Last Updated on August 26, 2016
The next few months are crucial if Canada and the European Union are to approve a deal that will boost trade by 20 per cent between the two countries.
The Comprehensive Economic and Trade Agreement (CETA) has been struck between Canadian officials and the European Commission, but now the two sides must return to their respective democratic bodies to get it ratified.
For Canada that means getting it through parliament, which is not expected to be an issue.
And while the deal would also likely get through the European parliament, the Commission has to decide whether it can be done at that level, or whether the 28 individual states should be allowed to take it through their own democratic systems.
Should it decide on the latter problems could arise. One of Belgium’s four parliaments is against the deal, while Bulgaria and Romania are also reluctant to sign because Canada is refusing to extend visa-free travel to their citizens.
Central figures on both sides have expressed concerns over the damage that would be done if the two close allies cannot agree on the CETA deal.

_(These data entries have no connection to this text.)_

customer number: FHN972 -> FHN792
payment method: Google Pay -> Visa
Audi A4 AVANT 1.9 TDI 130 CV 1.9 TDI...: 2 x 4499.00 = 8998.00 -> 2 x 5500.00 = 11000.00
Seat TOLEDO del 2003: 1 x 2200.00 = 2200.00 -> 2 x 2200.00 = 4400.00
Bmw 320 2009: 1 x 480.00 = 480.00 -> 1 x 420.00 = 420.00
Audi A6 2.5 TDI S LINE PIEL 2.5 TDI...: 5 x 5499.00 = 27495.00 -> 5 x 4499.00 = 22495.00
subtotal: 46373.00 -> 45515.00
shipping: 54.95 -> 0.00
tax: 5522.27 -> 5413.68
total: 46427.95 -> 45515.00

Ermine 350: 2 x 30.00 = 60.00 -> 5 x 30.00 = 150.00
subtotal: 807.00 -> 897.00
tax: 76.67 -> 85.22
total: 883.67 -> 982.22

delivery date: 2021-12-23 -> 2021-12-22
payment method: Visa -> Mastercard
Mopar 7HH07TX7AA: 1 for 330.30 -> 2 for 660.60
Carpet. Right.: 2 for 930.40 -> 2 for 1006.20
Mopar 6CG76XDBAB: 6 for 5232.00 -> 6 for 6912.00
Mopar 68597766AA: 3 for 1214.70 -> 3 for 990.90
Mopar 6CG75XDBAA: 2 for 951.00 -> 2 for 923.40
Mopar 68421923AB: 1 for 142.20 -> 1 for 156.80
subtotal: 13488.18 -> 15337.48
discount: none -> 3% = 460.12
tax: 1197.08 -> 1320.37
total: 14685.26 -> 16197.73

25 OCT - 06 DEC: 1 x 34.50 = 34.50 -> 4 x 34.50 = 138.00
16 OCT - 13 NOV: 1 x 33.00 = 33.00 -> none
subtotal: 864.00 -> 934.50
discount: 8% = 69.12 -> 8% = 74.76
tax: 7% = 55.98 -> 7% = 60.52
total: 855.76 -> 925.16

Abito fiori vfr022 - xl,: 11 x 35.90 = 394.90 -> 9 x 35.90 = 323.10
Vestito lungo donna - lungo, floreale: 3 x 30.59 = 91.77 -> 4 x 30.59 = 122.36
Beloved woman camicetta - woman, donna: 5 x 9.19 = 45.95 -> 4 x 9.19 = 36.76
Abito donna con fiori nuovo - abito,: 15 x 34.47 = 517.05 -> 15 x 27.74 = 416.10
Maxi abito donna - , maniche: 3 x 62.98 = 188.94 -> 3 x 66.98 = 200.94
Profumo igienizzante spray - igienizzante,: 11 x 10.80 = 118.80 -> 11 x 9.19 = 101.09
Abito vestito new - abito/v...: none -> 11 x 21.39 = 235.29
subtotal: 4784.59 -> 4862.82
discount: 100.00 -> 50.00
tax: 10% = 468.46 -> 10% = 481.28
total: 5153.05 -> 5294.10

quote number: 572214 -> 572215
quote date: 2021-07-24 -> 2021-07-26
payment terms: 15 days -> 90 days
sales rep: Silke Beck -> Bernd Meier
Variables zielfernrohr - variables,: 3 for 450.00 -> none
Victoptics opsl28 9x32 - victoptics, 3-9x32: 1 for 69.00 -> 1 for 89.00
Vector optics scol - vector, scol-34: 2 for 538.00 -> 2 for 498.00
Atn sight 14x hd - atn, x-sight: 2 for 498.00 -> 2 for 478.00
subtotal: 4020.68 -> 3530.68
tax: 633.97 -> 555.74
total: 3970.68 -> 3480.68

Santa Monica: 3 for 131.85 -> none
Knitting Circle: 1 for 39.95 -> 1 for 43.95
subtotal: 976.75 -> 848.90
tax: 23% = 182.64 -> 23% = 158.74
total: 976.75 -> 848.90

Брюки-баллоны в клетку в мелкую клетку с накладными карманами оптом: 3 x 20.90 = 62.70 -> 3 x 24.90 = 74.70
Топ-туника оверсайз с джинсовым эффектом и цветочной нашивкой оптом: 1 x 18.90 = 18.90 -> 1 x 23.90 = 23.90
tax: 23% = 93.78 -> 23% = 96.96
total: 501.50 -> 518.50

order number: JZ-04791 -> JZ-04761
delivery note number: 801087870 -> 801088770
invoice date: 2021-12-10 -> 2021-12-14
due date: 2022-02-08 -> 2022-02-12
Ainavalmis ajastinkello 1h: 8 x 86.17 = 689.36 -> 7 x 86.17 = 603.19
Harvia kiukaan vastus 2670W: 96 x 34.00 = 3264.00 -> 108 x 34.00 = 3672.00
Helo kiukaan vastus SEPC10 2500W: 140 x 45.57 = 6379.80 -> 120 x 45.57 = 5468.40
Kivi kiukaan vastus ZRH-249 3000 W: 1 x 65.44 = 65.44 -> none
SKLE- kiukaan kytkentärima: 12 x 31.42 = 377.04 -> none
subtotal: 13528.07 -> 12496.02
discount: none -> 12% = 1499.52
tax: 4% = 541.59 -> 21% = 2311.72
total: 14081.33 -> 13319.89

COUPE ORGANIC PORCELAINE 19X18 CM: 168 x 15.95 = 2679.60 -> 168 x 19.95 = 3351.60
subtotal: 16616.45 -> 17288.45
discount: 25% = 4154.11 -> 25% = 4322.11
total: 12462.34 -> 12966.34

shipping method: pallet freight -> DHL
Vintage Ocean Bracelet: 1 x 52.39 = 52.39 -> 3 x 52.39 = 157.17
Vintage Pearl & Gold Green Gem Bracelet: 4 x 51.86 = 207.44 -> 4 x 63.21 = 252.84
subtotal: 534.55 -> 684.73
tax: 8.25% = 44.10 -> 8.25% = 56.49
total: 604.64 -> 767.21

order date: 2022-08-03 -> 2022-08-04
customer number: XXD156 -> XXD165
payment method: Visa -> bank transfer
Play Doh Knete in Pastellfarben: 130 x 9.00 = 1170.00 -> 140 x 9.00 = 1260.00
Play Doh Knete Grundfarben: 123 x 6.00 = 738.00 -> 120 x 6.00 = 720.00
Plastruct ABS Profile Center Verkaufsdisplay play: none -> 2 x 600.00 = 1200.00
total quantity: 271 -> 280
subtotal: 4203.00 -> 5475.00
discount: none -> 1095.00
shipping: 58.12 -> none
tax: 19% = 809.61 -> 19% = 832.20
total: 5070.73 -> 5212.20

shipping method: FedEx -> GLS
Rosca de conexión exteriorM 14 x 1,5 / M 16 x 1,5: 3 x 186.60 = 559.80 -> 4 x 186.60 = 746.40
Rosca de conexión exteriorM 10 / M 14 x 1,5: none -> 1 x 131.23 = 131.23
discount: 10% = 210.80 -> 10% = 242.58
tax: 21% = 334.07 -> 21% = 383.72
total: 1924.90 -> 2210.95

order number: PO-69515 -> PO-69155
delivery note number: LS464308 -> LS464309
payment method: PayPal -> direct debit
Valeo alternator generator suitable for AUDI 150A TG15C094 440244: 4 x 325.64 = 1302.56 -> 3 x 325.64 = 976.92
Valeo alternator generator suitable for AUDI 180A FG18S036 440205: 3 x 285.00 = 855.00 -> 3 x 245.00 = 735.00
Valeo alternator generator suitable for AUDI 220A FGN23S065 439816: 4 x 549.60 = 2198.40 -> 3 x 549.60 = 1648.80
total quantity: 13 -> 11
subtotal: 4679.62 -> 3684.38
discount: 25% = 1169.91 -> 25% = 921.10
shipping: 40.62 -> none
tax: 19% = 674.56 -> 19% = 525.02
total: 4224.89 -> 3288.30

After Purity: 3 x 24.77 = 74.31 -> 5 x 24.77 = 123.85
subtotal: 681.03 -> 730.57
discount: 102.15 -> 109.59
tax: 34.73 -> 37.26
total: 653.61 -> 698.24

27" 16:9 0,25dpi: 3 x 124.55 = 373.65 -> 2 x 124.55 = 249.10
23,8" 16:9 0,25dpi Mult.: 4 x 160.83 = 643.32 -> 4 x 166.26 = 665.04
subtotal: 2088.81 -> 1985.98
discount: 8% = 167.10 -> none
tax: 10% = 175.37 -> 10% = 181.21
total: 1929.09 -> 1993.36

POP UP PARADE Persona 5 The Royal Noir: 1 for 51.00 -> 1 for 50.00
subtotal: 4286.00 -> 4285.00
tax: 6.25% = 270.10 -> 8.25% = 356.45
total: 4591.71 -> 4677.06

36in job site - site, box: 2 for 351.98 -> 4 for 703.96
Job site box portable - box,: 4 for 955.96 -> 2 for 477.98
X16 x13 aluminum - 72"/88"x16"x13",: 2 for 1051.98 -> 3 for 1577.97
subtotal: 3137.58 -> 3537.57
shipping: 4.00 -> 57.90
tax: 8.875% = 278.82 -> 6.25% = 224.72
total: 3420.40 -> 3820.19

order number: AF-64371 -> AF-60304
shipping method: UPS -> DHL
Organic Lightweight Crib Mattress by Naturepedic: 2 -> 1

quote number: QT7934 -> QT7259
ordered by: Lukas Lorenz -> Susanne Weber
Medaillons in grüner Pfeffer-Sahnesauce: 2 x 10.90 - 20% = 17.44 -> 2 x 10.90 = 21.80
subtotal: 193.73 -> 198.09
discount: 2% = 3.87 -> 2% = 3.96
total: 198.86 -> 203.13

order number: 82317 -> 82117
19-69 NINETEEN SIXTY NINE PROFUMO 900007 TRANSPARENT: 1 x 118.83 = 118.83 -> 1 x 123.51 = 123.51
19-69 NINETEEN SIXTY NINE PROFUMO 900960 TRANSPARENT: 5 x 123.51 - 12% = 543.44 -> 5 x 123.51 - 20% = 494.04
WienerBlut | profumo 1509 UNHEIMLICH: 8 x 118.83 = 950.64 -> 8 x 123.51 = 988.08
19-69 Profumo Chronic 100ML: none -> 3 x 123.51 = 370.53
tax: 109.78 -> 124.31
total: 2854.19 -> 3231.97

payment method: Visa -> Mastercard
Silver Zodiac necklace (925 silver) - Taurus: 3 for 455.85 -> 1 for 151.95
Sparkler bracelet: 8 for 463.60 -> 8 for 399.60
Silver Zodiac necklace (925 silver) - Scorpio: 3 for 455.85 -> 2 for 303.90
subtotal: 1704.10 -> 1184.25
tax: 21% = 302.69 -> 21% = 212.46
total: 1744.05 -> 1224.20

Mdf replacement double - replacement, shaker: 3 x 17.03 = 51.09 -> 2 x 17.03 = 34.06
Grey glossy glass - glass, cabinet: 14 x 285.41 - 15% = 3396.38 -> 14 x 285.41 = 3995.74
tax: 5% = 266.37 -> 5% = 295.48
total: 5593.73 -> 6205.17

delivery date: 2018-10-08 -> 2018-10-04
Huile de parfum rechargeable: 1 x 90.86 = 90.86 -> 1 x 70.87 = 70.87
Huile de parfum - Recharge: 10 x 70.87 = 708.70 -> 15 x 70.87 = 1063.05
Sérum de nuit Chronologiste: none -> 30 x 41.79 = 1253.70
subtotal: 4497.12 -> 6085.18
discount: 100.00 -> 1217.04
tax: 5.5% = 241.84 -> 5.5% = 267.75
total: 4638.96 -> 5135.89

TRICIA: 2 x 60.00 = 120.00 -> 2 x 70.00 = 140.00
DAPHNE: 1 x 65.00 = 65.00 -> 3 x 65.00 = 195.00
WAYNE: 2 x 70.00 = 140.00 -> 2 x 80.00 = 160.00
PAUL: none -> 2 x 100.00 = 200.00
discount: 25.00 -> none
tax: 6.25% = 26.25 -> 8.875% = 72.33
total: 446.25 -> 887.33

Canadian Trade Minister Chrystia Freeland said: “If the EU cannot do a deal with Canada, I think it is legitimate to say who the heck can it do a deal with.”
EU Trade Commissioner Cecelia Malmstrom agreed. “If the two closest allies in the world cannot agree a deal, then who can?” she said.
Malmstrom is pushing for the various clearances to be in place by October, when Justin Trudeau makes a scheduled trip to Brussels. She is frustrated by politicians supporting the deal at EU meetings, before expressing negative opinions in their home countries.
“We can’t have local referendums on all trade agreements,” Malmstrom added.
Other opponents include campaign groups in Austria and Germany, who say CETA – and a similar US deal – would hand even more power to big businesses. Demonstrations continue in both countries, while the Dutch also showed anti-trade deal appetite by voting down a Ukraine agreement in an April referendum.